MATERIAL FOR THE TASK:
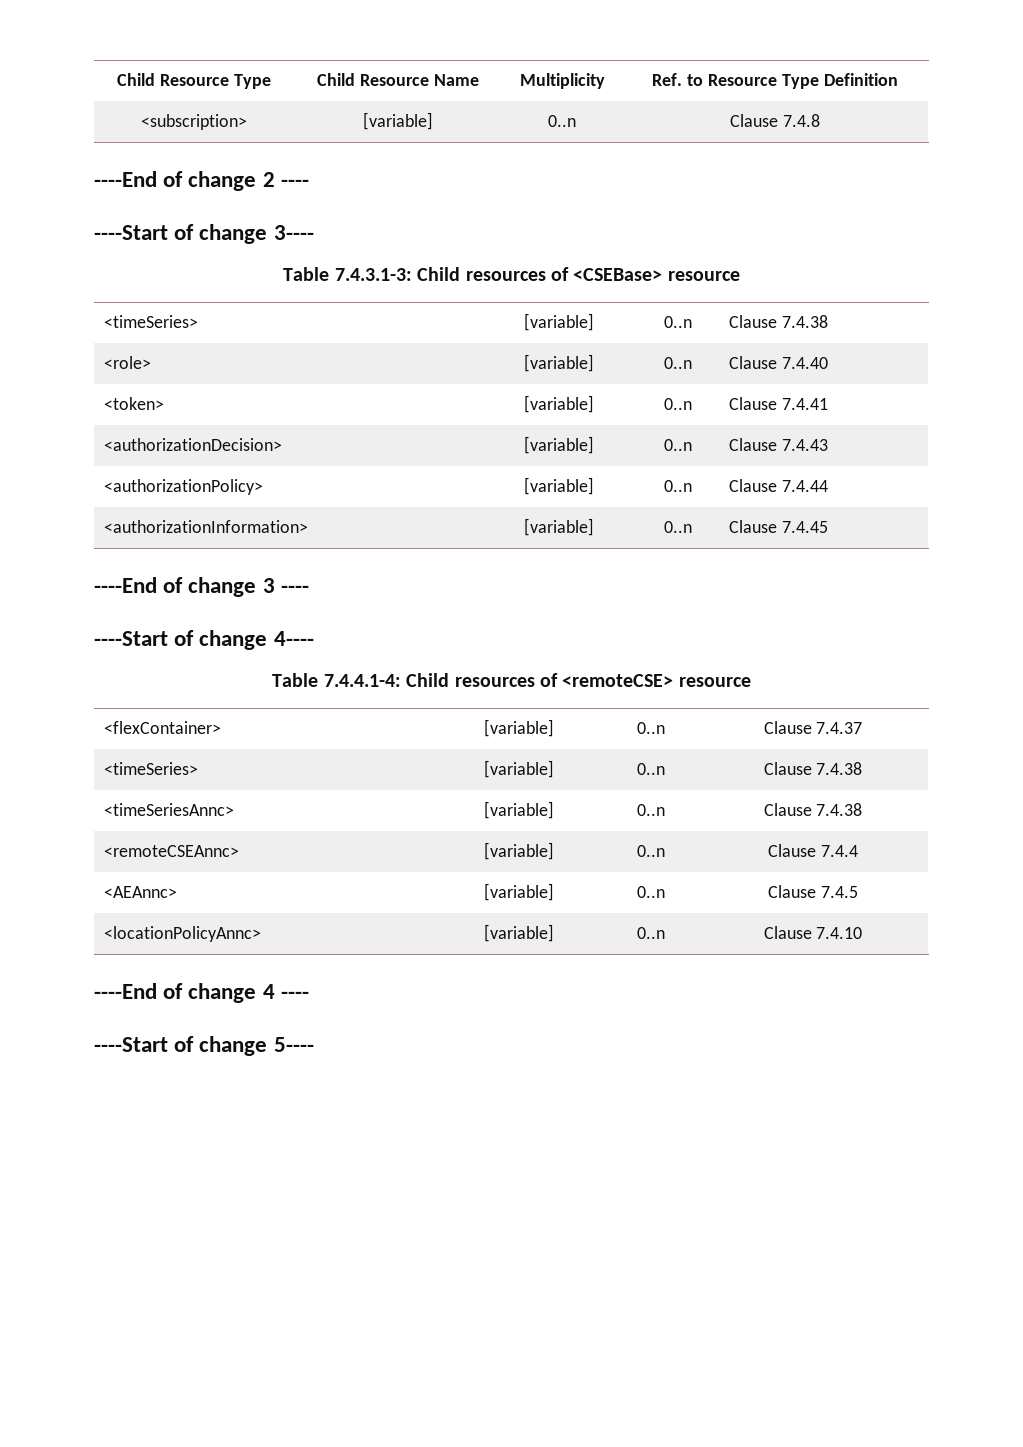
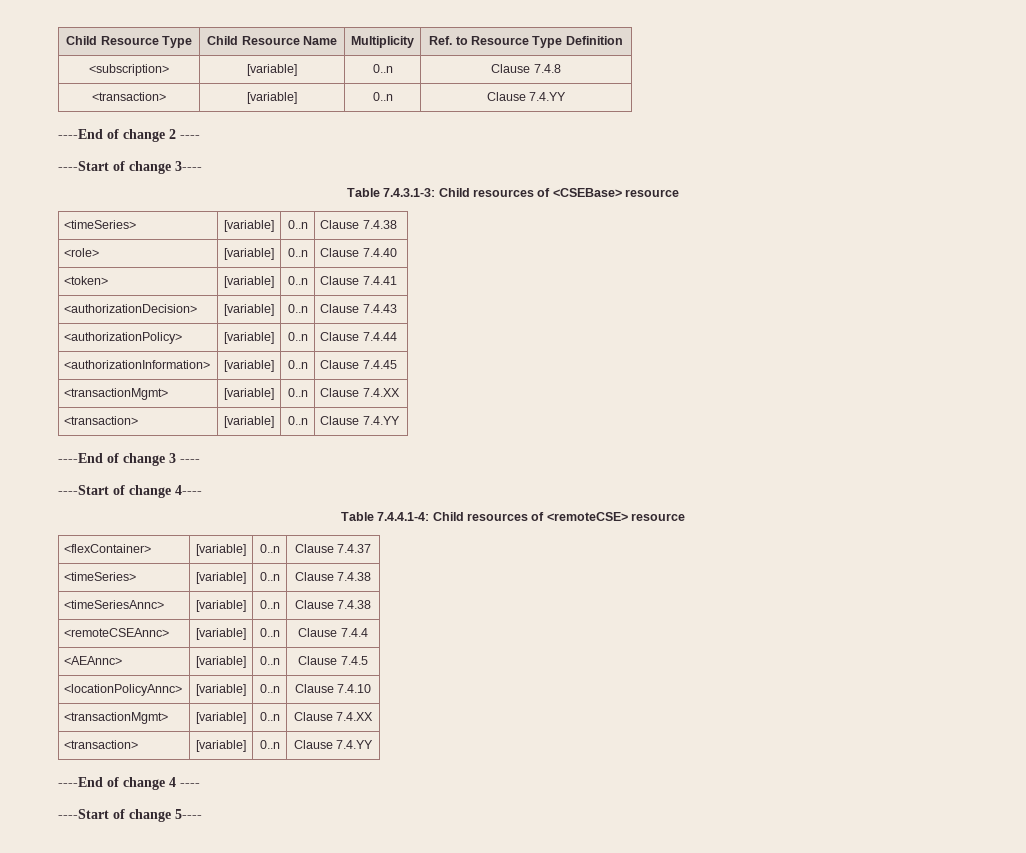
  <subscription> | [variable] | 0..n | Clause 7.4.8
+ <transaction> | [variable] | 0..n | Clause 7.4.YY
  <authorizationInformation> | [variable] | 0..n | Clause 7.4.45
+ <transactionMgmt> | [variable] | 0..n | Clause 7.4.XX
+ <transaction> | [variable] | 0..n | Clause 7.4.YY
  <locationPolicyAnnc> | [variable] | 0..n | Clause 7.4.10
+ <transactionMgmt> | [variable] | 0..n | Clause 7.4.XX
+ <transaction> | [variable] | 0..n | Clause 7.4.YY

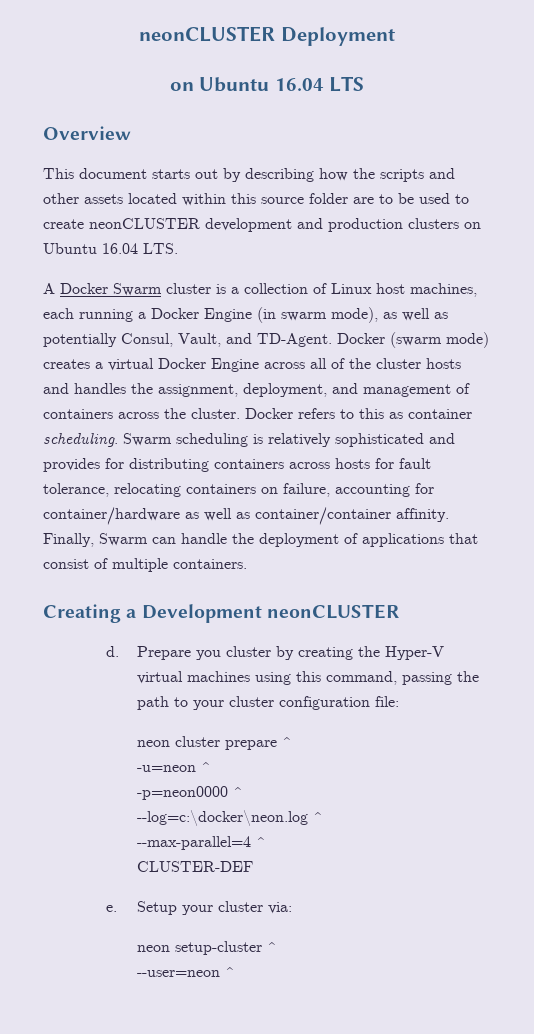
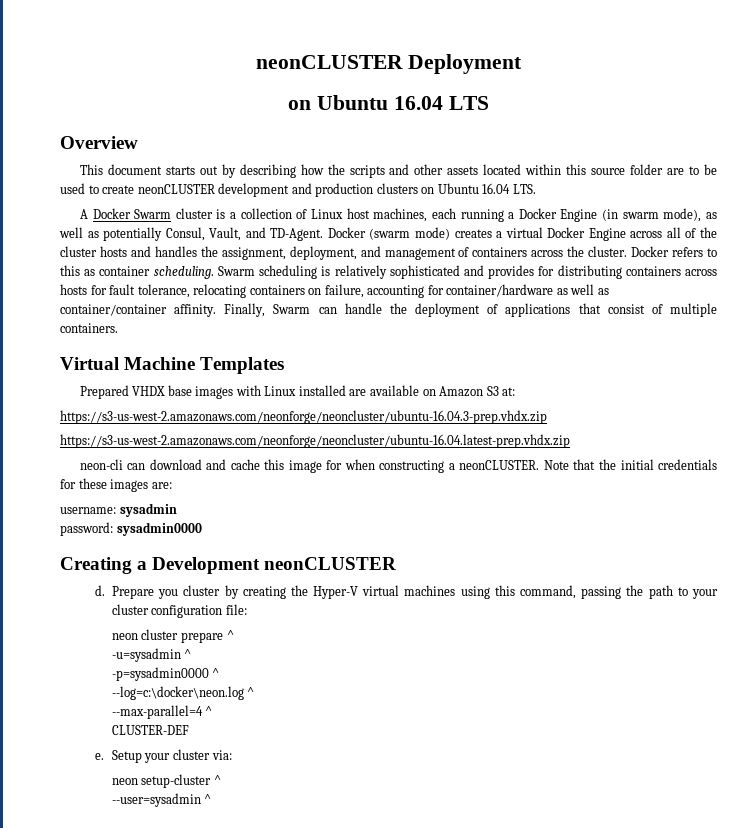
+ Virtual Machine Templates
+ Prepared VHDX base images with Linux installed are available on Amazon S3 at:
+ https://s3-us-west-2.amazonaws.com/neonforge/neoncluster/ubuntu-16.04.3-prep.vhdx.zip
+ https://s3-us-west-2.amazonaws.com/neonforge/neoncluster/ubuntu-16.04.latest-prep.vhdx.zip
+ neon-cli can download and cache this image for when constructing a neonCLUSTER. Note that the initial credentials for these images are:
+ username: sysadmin
+ password: sysadmin0000
- -u=neon ^
- -p=neon0000 ^
+ -u=sysadmin ^
+ -p=sysadmin0000 ^
- --user=neon ^
+ --user=sysadmin ^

ABOUT THIS EXERCISE: Your job is to copy out every line from the records above that has the word "images".

YOUR RESPONSE:
+ Prepared VHDX base images with Linux installed are available on Amazon S3 at:
+ neon-cli can download and cache this image for when constructing a neonCLUSTER. Note that the initial credentials for these images are:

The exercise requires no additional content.